Problem to solve => Give a verbatim copy of the lines below, minus the pictures.
----------
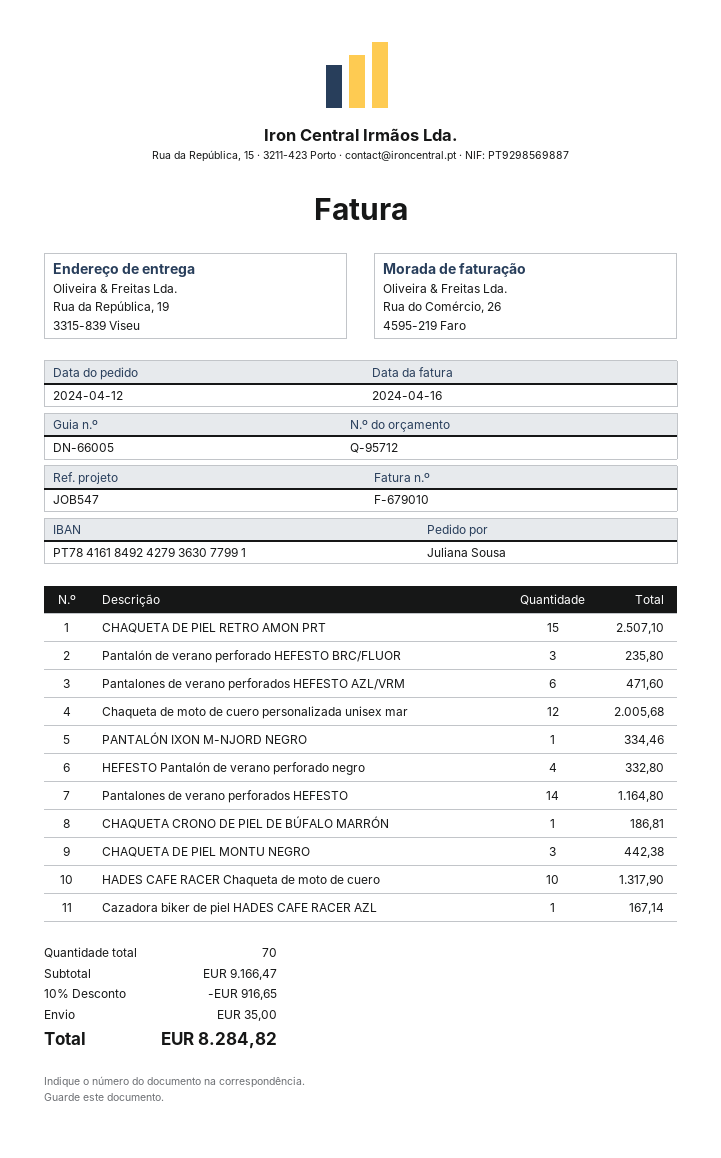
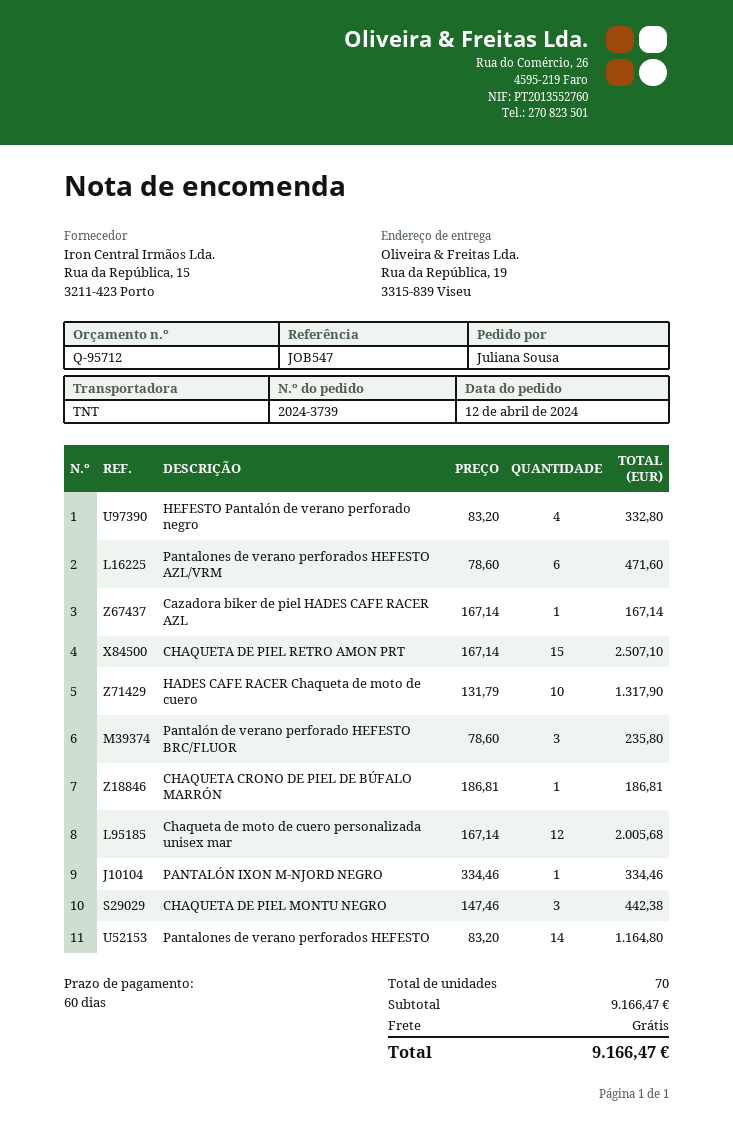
discount: 10% = 916.65 -> none
shipping: 35.00 -> 0.00
total: 8284.82 -> 9166.47

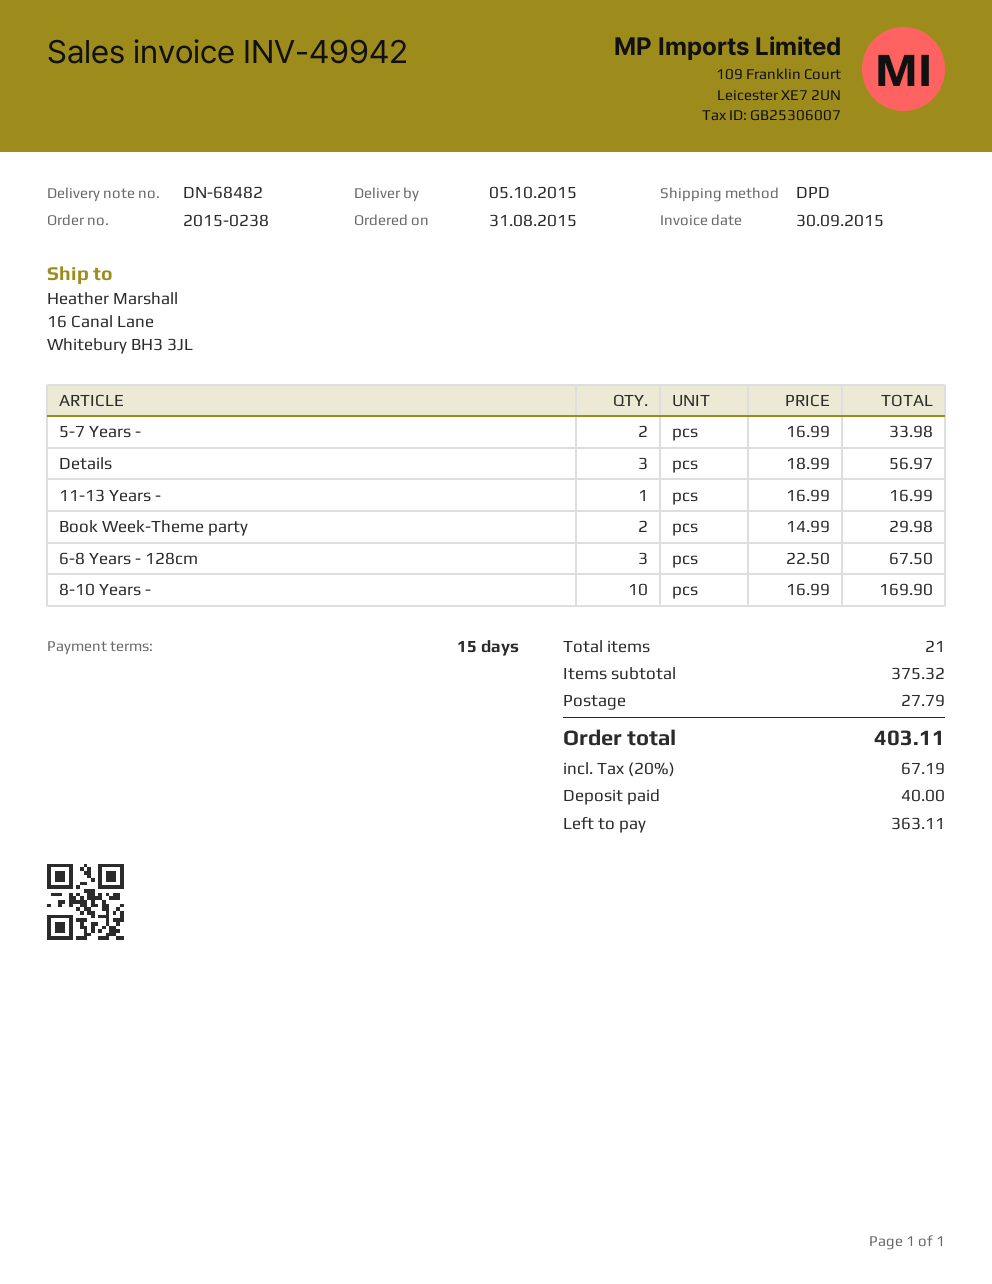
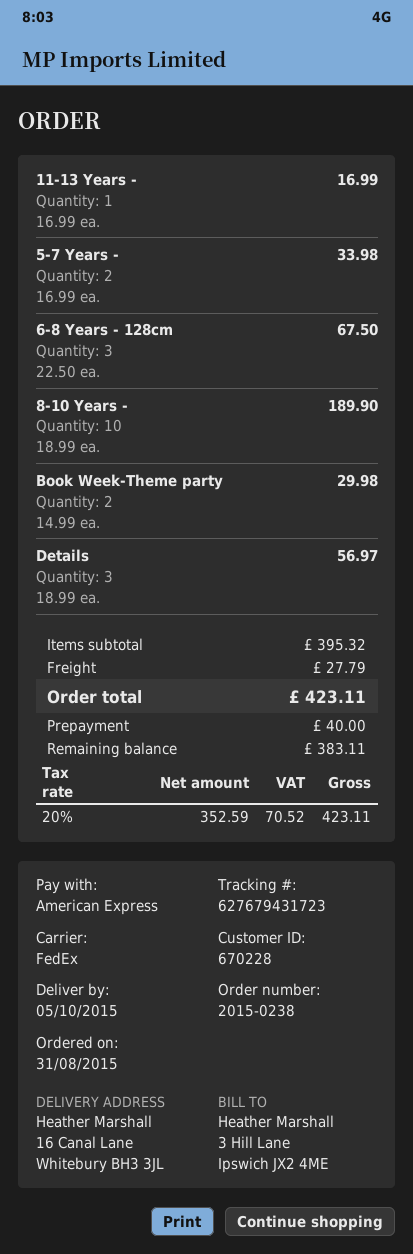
shipping method: DPD -> FedEx
8-10 Years -: 10 x 16.99 = 169.90 -> 10 x 18.99 = 189.90
subtotal: 375.32 -> 395.32
tax: 20% = 67.19 -> 20% = 70.52
total: 403.11 -> 423.11
balance: 363.11 -> 383.11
----------
Exercise response =>
discount: 10% = 916.65 -> none
shipping: 35.00 -> 0.00
total: 8284.82 -> 9166.47

shipping method: DPD -> FedEx
8-10 Years -: 10 x 16.99 = 169.90 -> 10 x 18.99 = 189.90
subtotal: 375.32 -> 395.32
tax: 20% = 67.19 -> 20% = 70.52
total: 403.11 -> 423.11
balance: 363.11 -> 383.11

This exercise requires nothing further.